Ohio Judge Rules Health Departments Cannot Suspend Restaurant Licenses Over Face Mask Violations

Ohio Judge Rules Health Departments Cannot Suspend Restaurant Licenses Over Face Mask Violations
Cattlemans FB

An Ohio Court of Common Pleas has ruled that a county health department cannot suspend a restaurant's food service operations license for employee face mask violations.

Savannah, Ohio's Cattlemans Restaurant had its business license temporarily suspended on July 15 after an Ashland County Health Department agent saw a cook and dishwasher not wearing a face mask in the restaurant kitchen.

Columbus, Ohio's 1851 Center for Constitutional Law filed a preliminary injunction against the Ashland County Health Department and their order to immediately shut down the restaurant.

“The Ohio Constitution prevents administrative agencies from imagining new policies for suspending licenses and shutting down businesses,” said 1851 Center Executive Director Maurice Thompson at the time. “The State’s mask requirements remain largely symbolic and unenforceable.”

In a decision granting a temporary restraining order against the health department's order suspending Cattlemans' business license (got that?), Judge Ronald Forsthoefel said the owners were “being denied their civil liberties, including the right to earn a living and operate a commercial enterprise, without due process of law.”
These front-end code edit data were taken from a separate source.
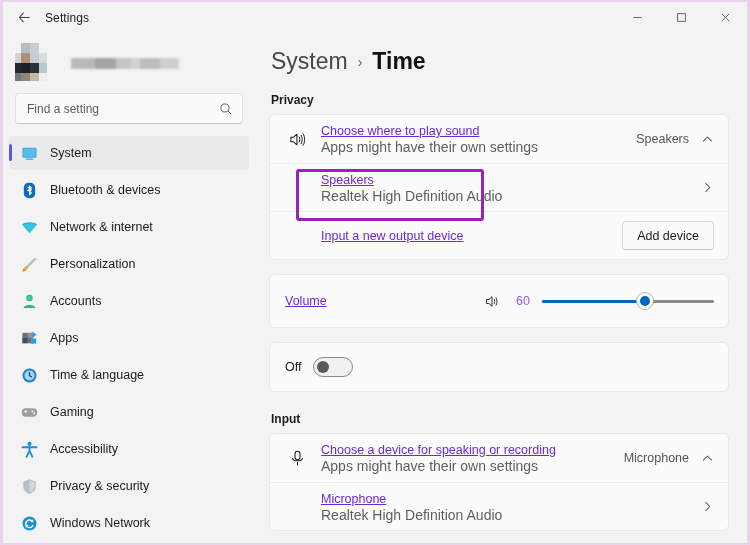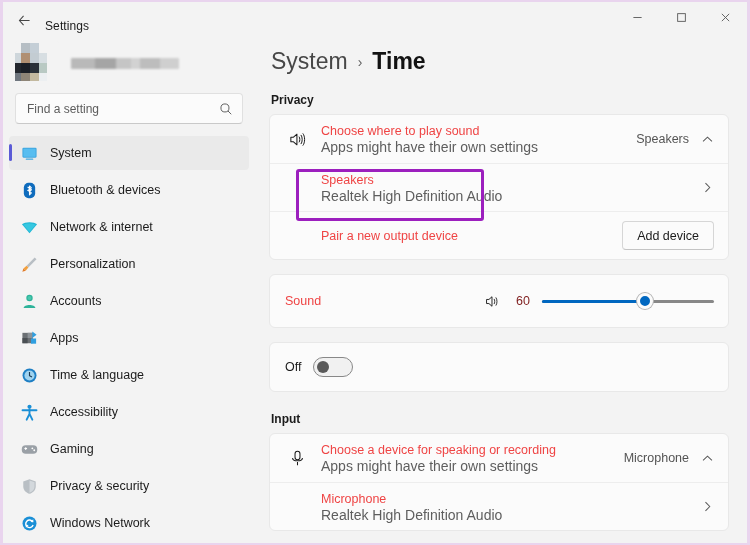"Settings" .titlebar { align-items: flex-end -> center }
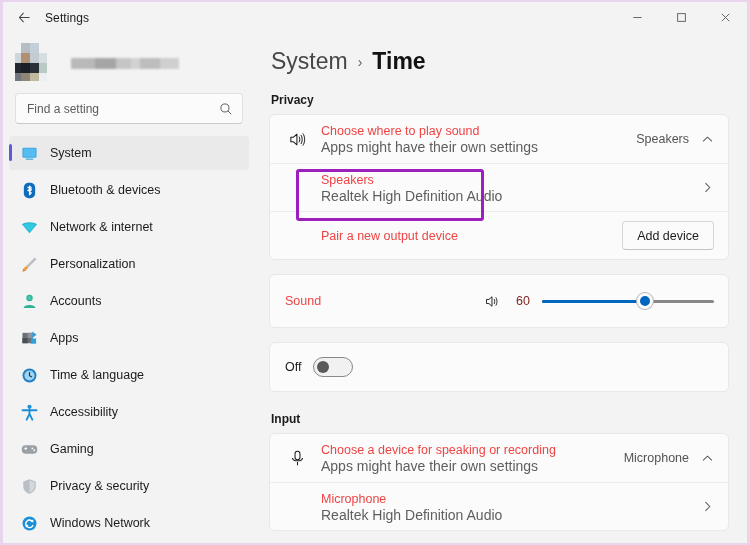"Choose where to play sound" .row .t1 { color: #ef4444 -> #6d28d9; text-decoration: none -> underline }
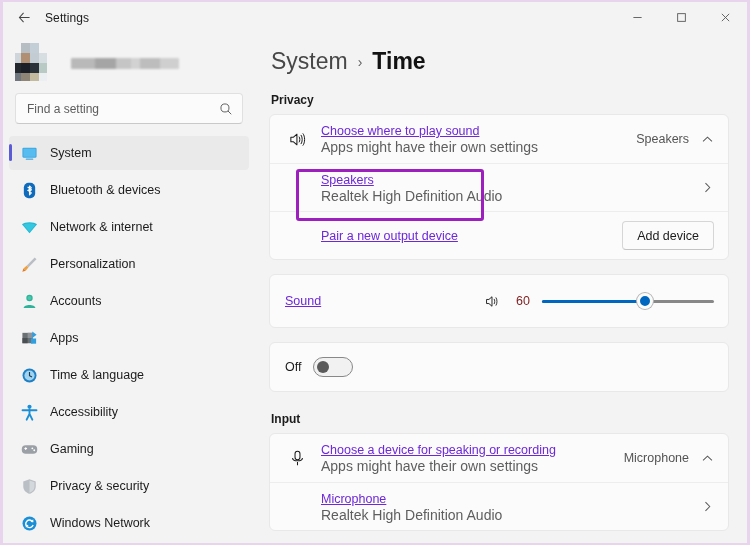"Pair a new output device" div.t1 { text: Pair -> Input }
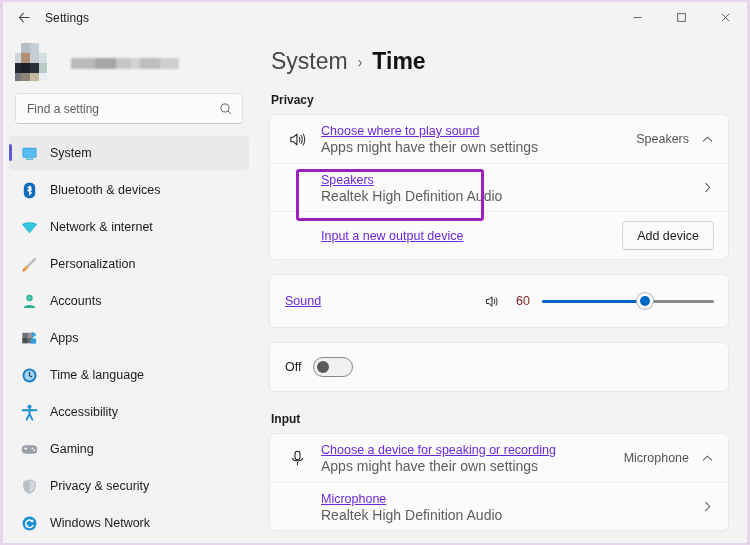"Sound" div.t1 { text: Sound -> Volume }
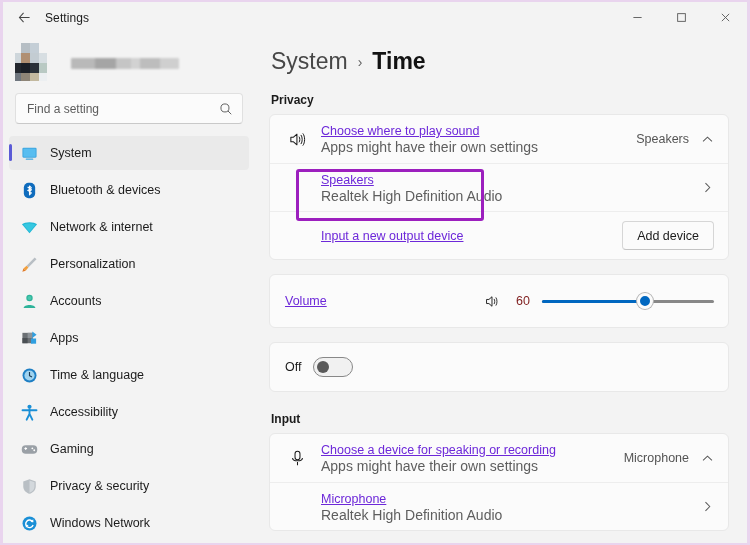"60" span.val { color: #7f1d1d -> #8b5cf6 }
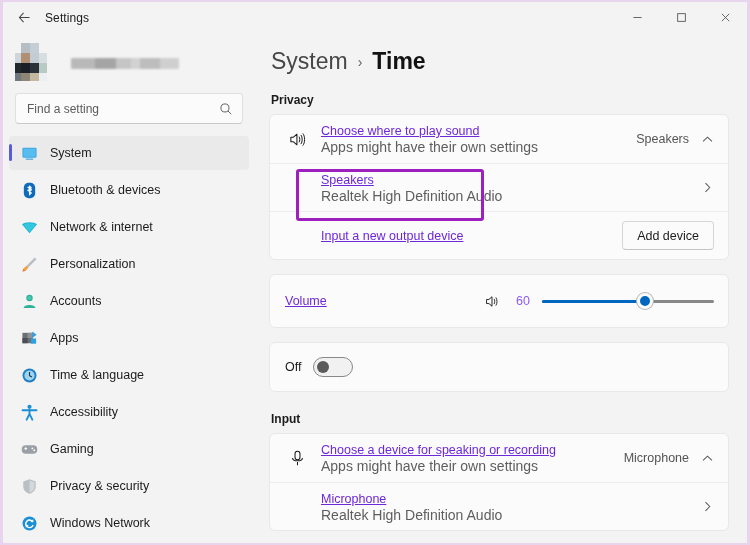"Accessibility" div.navitem { order: before "Gaming" -> after "Gaming" }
The court says health departments can only revoke a food service license without a hearing if there is an immediate danger (or if it violates Chapter 3717). But "if the State's Order recognizes exceptions to a blanket mask wearing rule and as such would not consider the lack of wearing a mask an immediate danger to the public health, then it begs the question as to whether the failure to wear a mask for any reason could ever constitute a basis for finding an immediate danger to the public health."

End result: Cattlemans Restaurant was allowed to reopen at 6 a.m. Saturday, July 25.

“We continue to view the State’s mask requirements, like all of the Orders of the Ohio Department of Health thus far, as unenforceable advice that may or may not be wise. Accordingly, we will continue to protect Ohioans when overreaching state or local health departments attempt to enforce these requirements,” 1851's Thompson said.

Ashland County Prosecuting Attorney Christopher Tunnell has said his office would no longer be representing the Board of Health.

“The Prosecuting Attorney has thoroughly reviewed the matter and is of the opinion that the suspension was contrary to law and that there are no defenses which would not be frivolous,” he said.

The court is attempting to schedule a hearing on or before July 31 with all parties' counsel.